Carmel businessman Dan Laikin pleaded guilty this afternoon to participating in a fraudulent scheme to pump up the stock
price of National Lampoon Inc., the Los Angeles-based entertainment company he led.
Laikin, 46, pleaded guilty in federal court in Philadelphia to one felony count of conspiracy to commit securities fraud. He’s scheduled to be sentenced Jan. 13. He could face up to five years in prison.
Laikin agreed to admit guilt under a plea agreement negotiated with federal prosecutors. He also had been facing a second felony charge, securities fraud. If convicted on both charges, he could have faced up to 25 years in prison.

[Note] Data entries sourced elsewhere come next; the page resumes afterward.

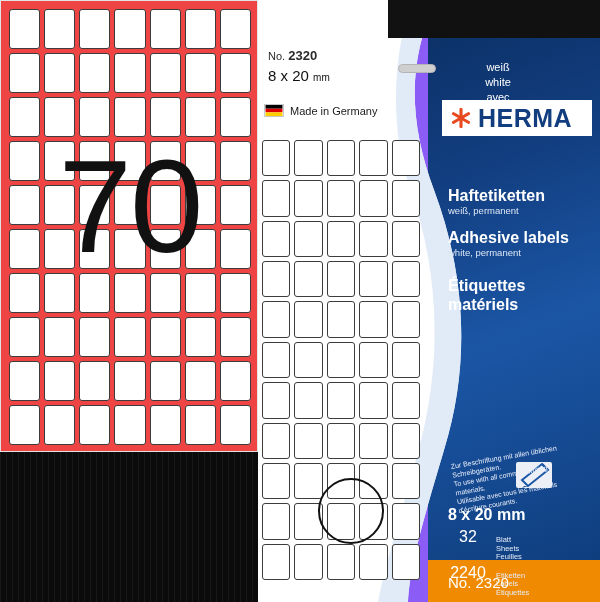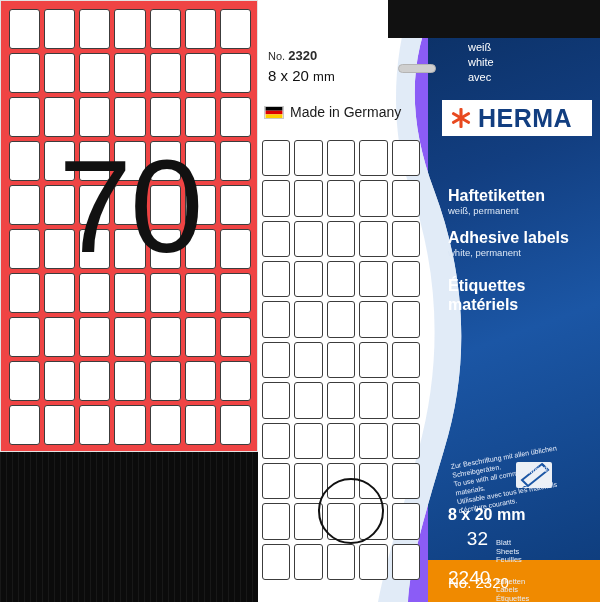"weiß" #lang-top { text-align: left -> center; top: 40px -> 60px }
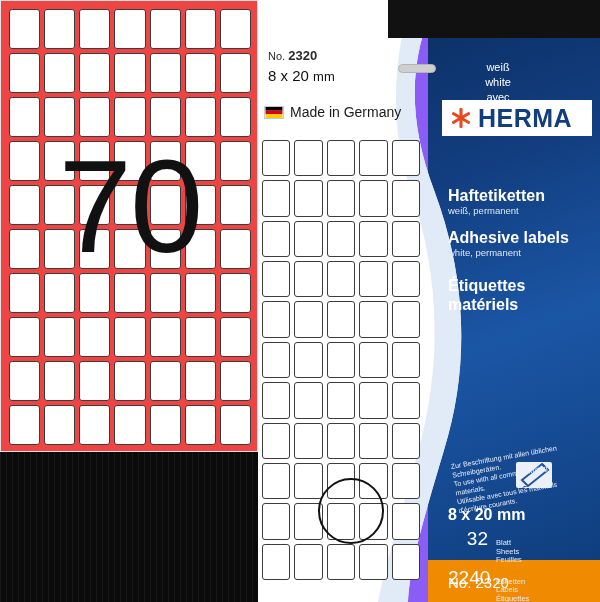"mm" #pack-size span.unit { font-size: 13px -> 10px }
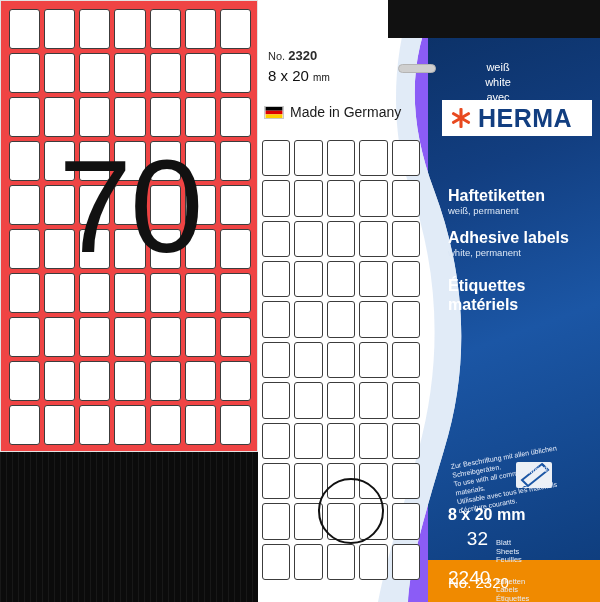"Made in Germany" #made-text { font-size: 14px -> 11px }
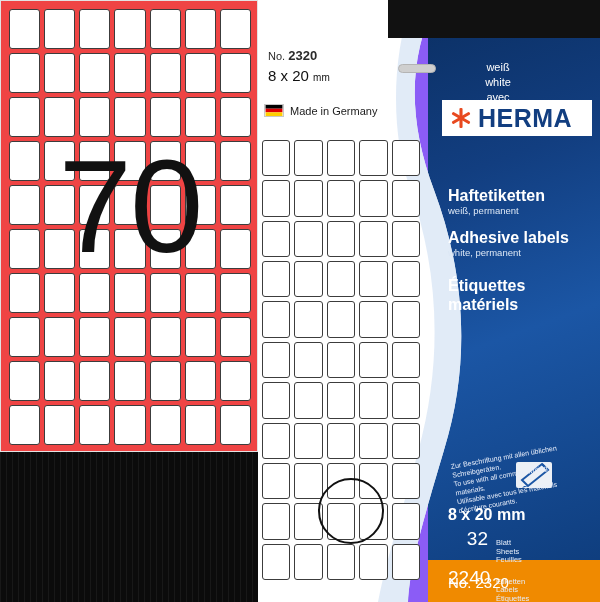"32" .spec-num { font-size: 19px -> 16px; text-align: right -> center }
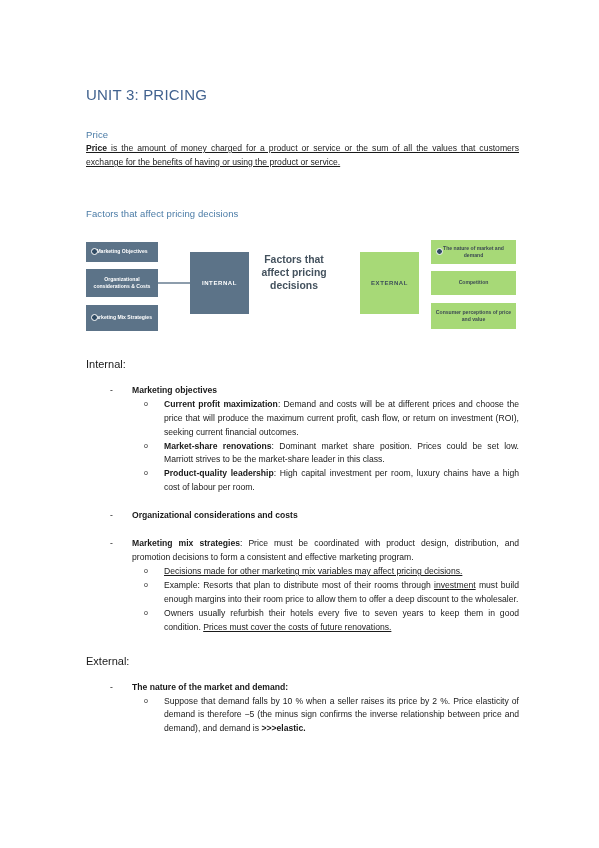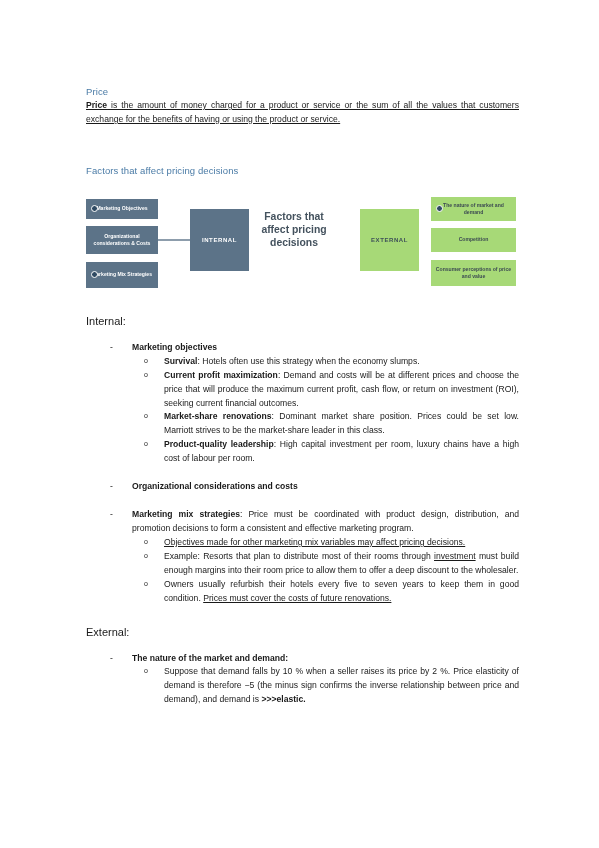"UNIT 3: PRICING" h1.doc-title { html: none -> <h1>UNIT 3: PRICING</h1> }
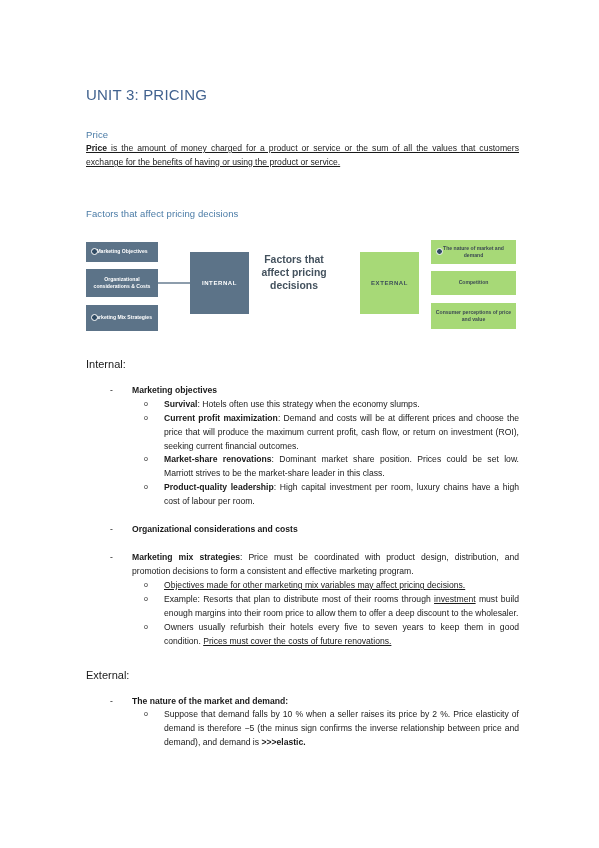"Survival: Hotels often use this" div.lvl2 { html: <div> <span>o</span> <span>Survival</span><span>: Hotels often use this strategy when the economy slumps.</span> </div> -> none }
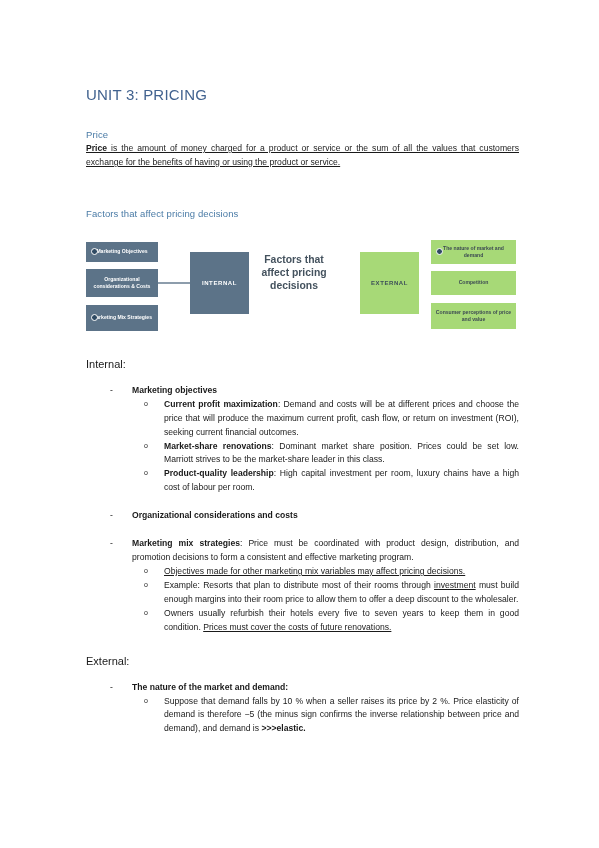"Objectives made for other marketing" span.u { text: Objectives -> Decisions }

Laikin, former co-owner of locally based Biltmore Homes, stepped down as CEO of National Lampoon in December, after prosecutors accused him of conspiring with a Las Vegas-based consultant and two East Coast stock promoters to manipulate Lampoon’s stock price. The other three defendants previously admitted guilt.

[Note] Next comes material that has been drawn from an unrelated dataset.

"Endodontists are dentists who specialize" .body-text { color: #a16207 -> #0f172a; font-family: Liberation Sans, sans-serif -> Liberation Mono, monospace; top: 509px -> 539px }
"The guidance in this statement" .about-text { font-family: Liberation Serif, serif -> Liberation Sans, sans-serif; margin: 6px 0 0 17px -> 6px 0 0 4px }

Court records say the FBI nabbed the four as part of a sting operation that included a stock promoter who secretly was working for the government. The records quote from conversations investigators say Laikin and other defendants had with the confidential witness.
Investigators say Laikin’s scheme began in March 2008, when he paid a co-defendant to orchestrate a pattern of trading in National Lampoon that would create the false impression of increased market activity and demand for the shares.
At a meeting in April, Laikin told the confidential witness that he needed two things: “revenue for my business” and “a stock that actually trades at a value I am happy with.”
None of the efforts succeeded in kindling interest in the stock, which has been below $2 for more than a year and now fetches only about 40 cents.